Below are records; work out how many of their lines hold the string "localhost" and give that number alone.

Segment Start: Data to process

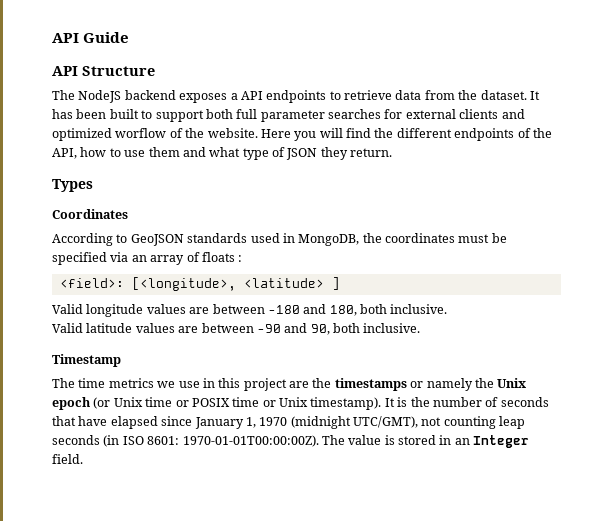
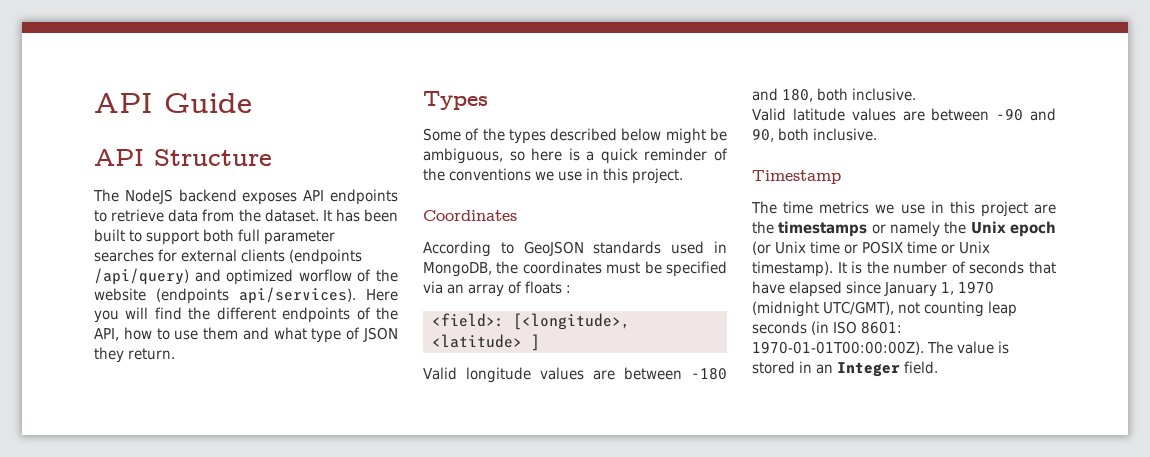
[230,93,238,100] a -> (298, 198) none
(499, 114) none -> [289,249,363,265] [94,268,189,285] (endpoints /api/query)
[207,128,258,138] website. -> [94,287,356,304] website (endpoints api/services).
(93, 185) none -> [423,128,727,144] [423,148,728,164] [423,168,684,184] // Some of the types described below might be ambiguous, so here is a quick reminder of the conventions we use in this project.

Segment End: Data to process
Segment Start: Data to process

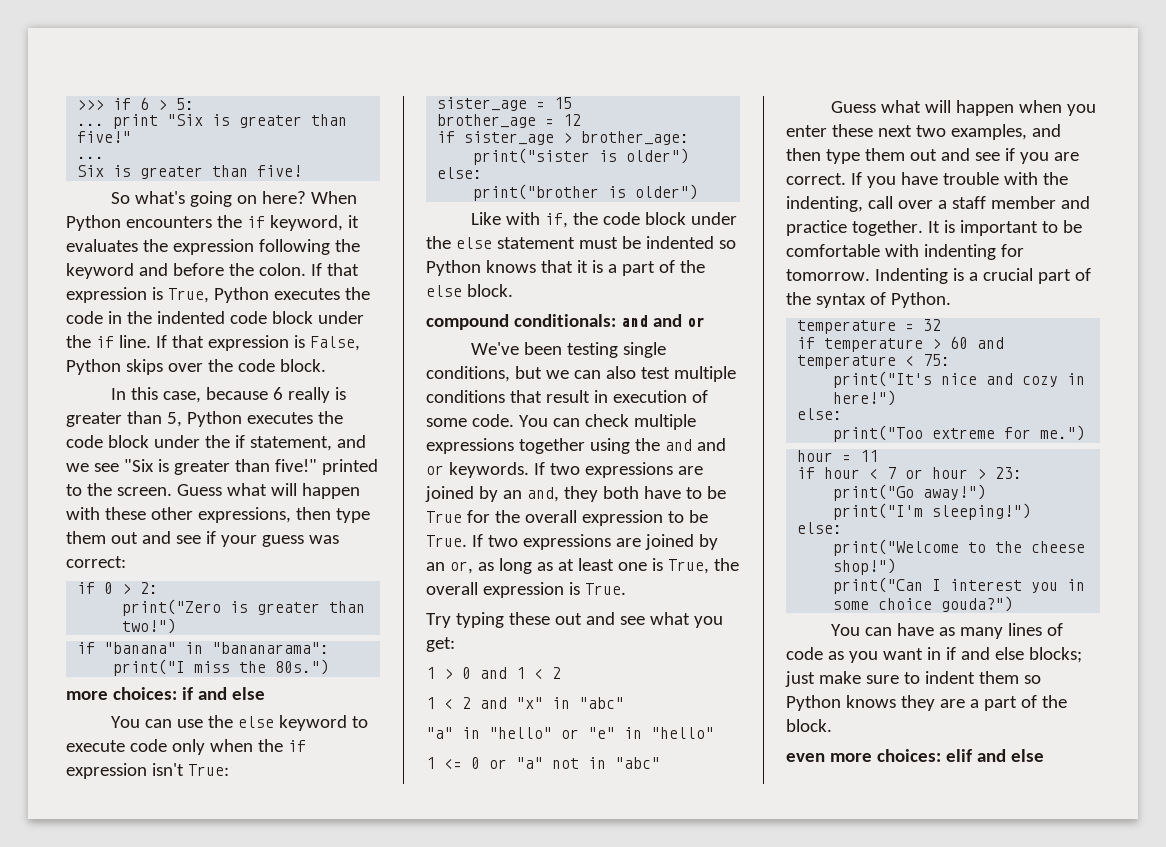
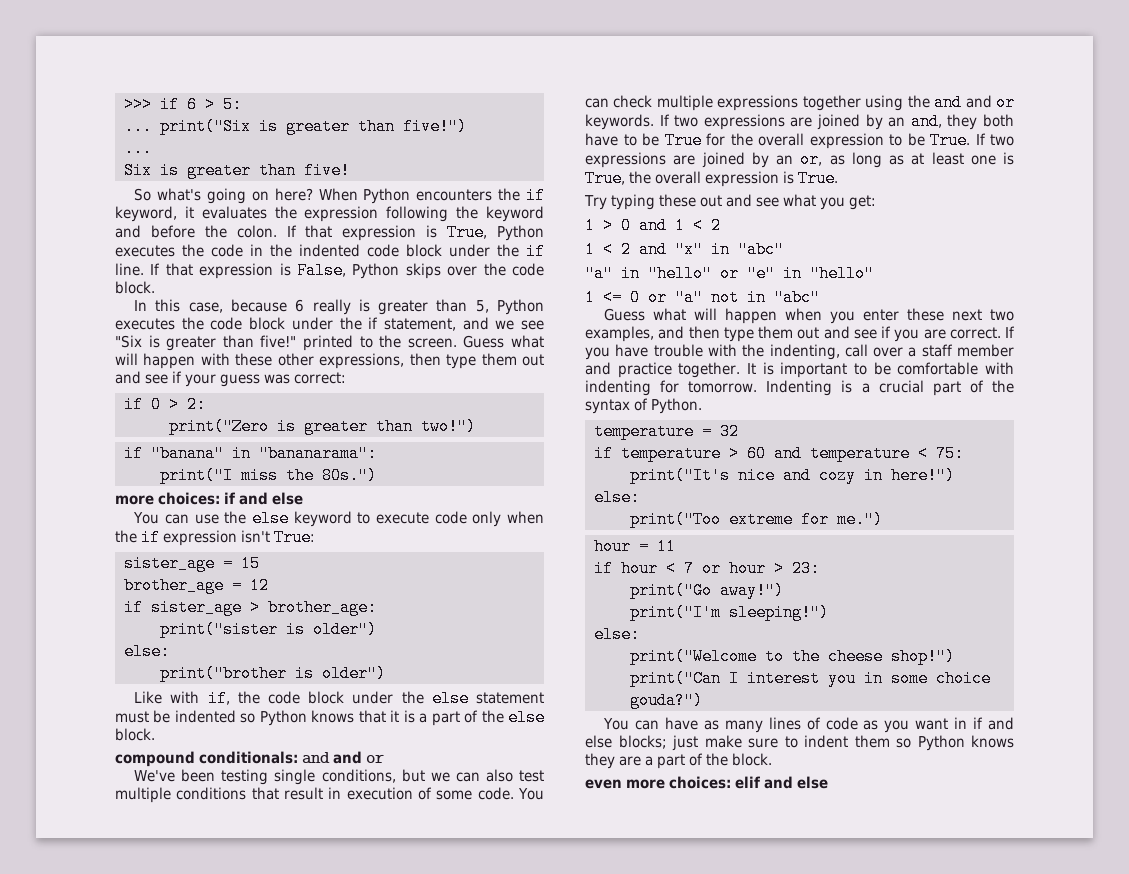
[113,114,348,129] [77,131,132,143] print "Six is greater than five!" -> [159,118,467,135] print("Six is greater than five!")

Segment End: Data to process
Segment Start: Data to process

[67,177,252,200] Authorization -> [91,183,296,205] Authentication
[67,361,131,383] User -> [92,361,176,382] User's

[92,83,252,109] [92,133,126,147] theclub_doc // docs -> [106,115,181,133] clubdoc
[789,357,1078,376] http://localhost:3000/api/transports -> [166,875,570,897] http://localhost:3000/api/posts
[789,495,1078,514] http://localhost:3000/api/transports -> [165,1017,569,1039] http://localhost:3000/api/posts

Segment End: Data to process

_Answer_
2